*Your objective*:
Reprint all records below exactly. No images.

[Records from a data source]

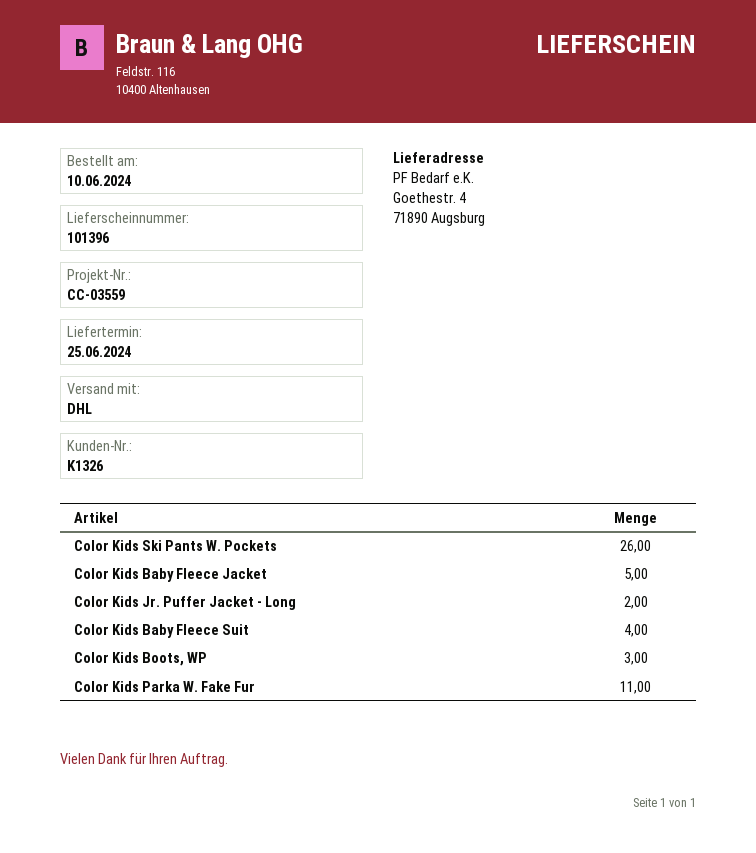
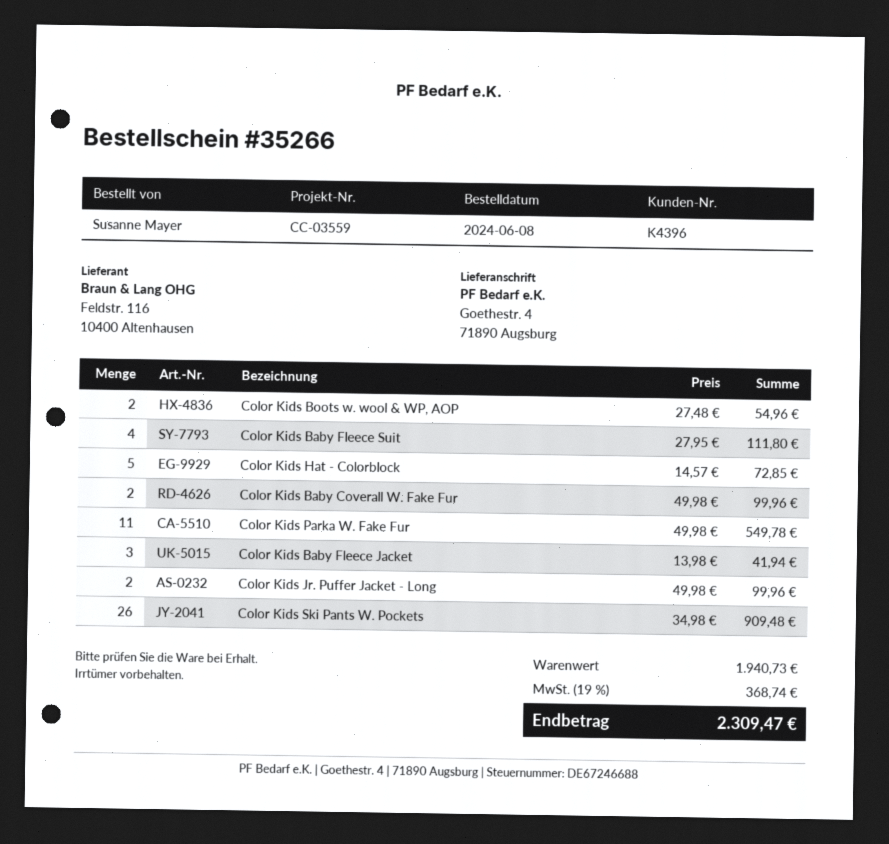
order date: 2024-06-10 -> 2024-06-08
customer number: K1326 -> K4396
Color Kids Baby Fleece Jacket: 5 -> 3
Color Kids Boots, WP: 3 -> none
Color Kids Boots w. wool & WP, AOP: none -> 2
Color Kids Hat - Colorblock: none -> 5
Color Kids Baby Coverall W. Fake Fur: none -> 2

*Response below*:
order date: 2024-06-10 -> 2024-06-08
customer number: K1326 -> K4396
Color Kids Baby Fleece Jacket: 5 -> 3
Color Kids Boots, WP: 3 -> none
Color Kids Boots w. wool & WP, AOP: none -> 2
Color Kids Hat - Colorblock: none -> 5
Color Kids Baby Coverall W. Fake Fur: none -> 2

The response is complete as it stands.